J’obéis toujours pour être parfaite et ne pas l’ennuyer. Je suis touchée par sa gentillesse. La vraie raison de notre voyage en est sa culpabilité. Il m’emmène avec lui car il culpabilise. Me savoir livrée à un adolescent brutal de quatorze ans doit l’empêcher de bien dormir. Il se sent tout simplement impuissant. Alors, pour lui faire plaisir, je lui épargne ma tristesse : celle de quitter maman, bien sûr.
Je suis l’avare de Molière qui, avec ses doigts crochus, ramasse ses deniers échappés de sa bourse. Je prends tout ce qui vient à moi, j’absorbe plus que les gros rouleaux essuie-tout.
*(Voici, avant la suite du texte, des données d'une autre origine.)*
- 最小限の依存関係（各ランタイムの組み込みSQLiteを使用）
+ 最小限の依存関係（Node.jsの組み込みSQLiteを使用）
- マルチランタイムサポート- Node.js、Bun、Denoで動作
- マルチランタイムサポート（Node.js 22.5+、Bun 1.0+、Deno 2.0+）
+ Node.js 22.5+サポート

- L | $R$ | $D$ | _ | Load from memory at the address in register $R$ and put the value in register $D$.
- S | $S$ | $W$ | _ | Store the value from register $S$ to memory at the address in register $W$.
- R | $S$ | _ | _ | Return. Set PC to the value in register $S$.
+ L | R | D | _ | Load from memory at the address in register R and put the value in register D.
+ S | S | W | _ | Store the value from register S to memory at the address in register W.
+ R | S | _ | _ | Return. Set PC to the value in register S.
À l’école, on ne choisit jamais sa place. Classée par ordre alphabétique, je suis toujours au fond de la classe. C’est agaçant, quand toutes les mains se lèvent en même temps, on ne voit plus la mienne. Je dois agiter ma règle pour signifier que j’existe.
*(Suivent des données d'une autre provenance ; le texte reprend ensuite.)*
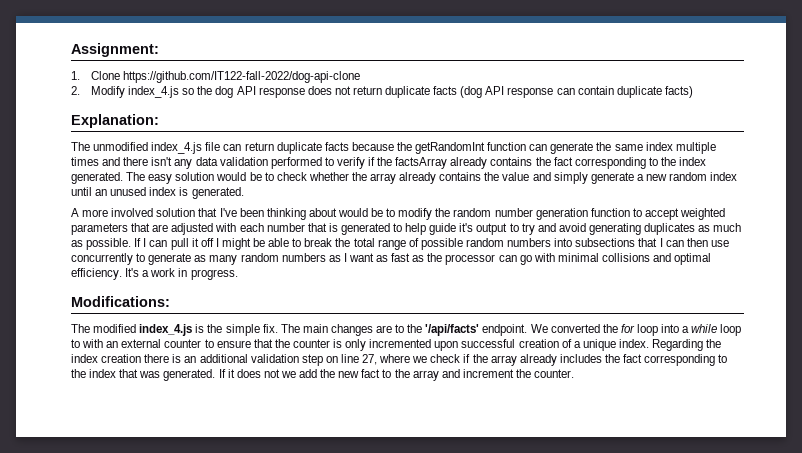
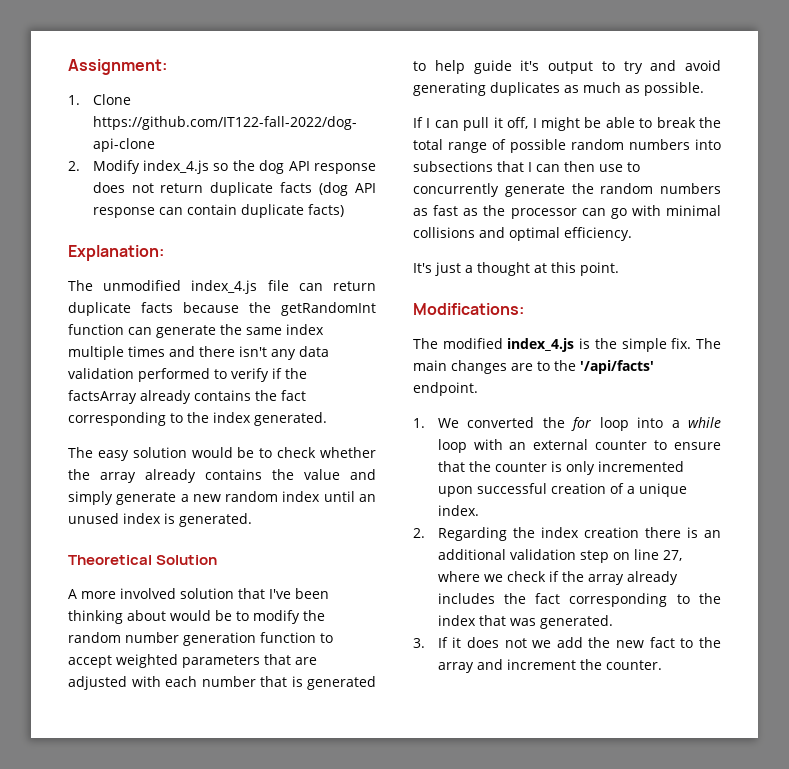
- The unmodified index_4.js file can return duplicate facts because the getRandomInt function can generate the same index multiple times and there isn't any data validation performed to verify if the factsArray already contains the fact corresponding to the index generated. The easy solution would be to check whether the array already contains the value and simply generate a new random index until an unused index is generated.
+ The unmodified index_4.js file can return duplicate facts because the getRandomInt function can generate the same index multiple times and there isn't any data validation performed to verify if the factsArray already contains the fact corresponding to the index generated.
+ The easy solution would be to check whether the array already contains the value and simply generate a new random index until an unused index is generated.
+ Theoretical Solution
- A more involved solution that I've been thinking about would be to modify the random number generation function to accept weighted parameters that are adjusted with each number that is generated to help guide it's output to try and avoid generating duplicates as much as possible. If I can pull it off I might be able to break the total range of possible random numbers into subsections that I can then use concurrently to generate as many random numbers as I want as fast as the processor can go with minimal collisions and optimal efficiency. It's a work in progress.
+ A more involved solution that I've been thinking about would be to modify the random number generation function to accept weighted parameters that are adjusted with each number that is generated to help guide it's output to try and avoid generating duplicates as much as possible.
+ If I can pull it off, I might be able to break the total range of possible random numbers into subsections that I can then use to concurrently generate the random numbers as fast as the processor can go with minimal collisions and optimal efficiency.
+ It's just a thought at this point.
- The main changes are to the '/api/facts' endpoint. We converted the for loop into a while loop to with an external counter to ensure that the counter is only incremented upon successful creation of a unique index. Regarding the index creation there is an additional validation step on line 27, where we check if the array already includes the fact corresponding to the index that was generated. If it does not we add the new fact to the array and increment the counter.
+ The main changes are to the '/api/facts' endpoint.
+ 1. We converted the for loop into a while loop with an external counter to ensure that the counter is only incremented upon successful creation of a unique index.
+ 2. Regarding the index creation there is an additional validation step on line 27, where we check if the array already includes the fact corresponding to the index that was generated.
+ 3. If it does not we add the new fact to the array and increment the counter.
Dans ma tête, les mots : « peur », « avenir », « tuer » s’entre-déchiraient. Ils dégageaient des relents mortifères. La pointe acérée de la dernière lettre du mot « mort » s’enfonçait dans chaque pore de ma peau. J’étais attaquée par un essaim d’abeilles. Était-ce une hallucination ? Encore léthargique, j’avais dû mal lire la phrase.
Le mensonge par omission est-il un péché ? Non, puisque après une intervention réalisée par mes soins, « mensonge » ne signifie plus rien de mauvais, il n’évoque plus que le rêve et la fantaisie, le monde dans lequel je vis depuis mon adoption. Le mensonge gris cendré qui se confesse se mue en songe.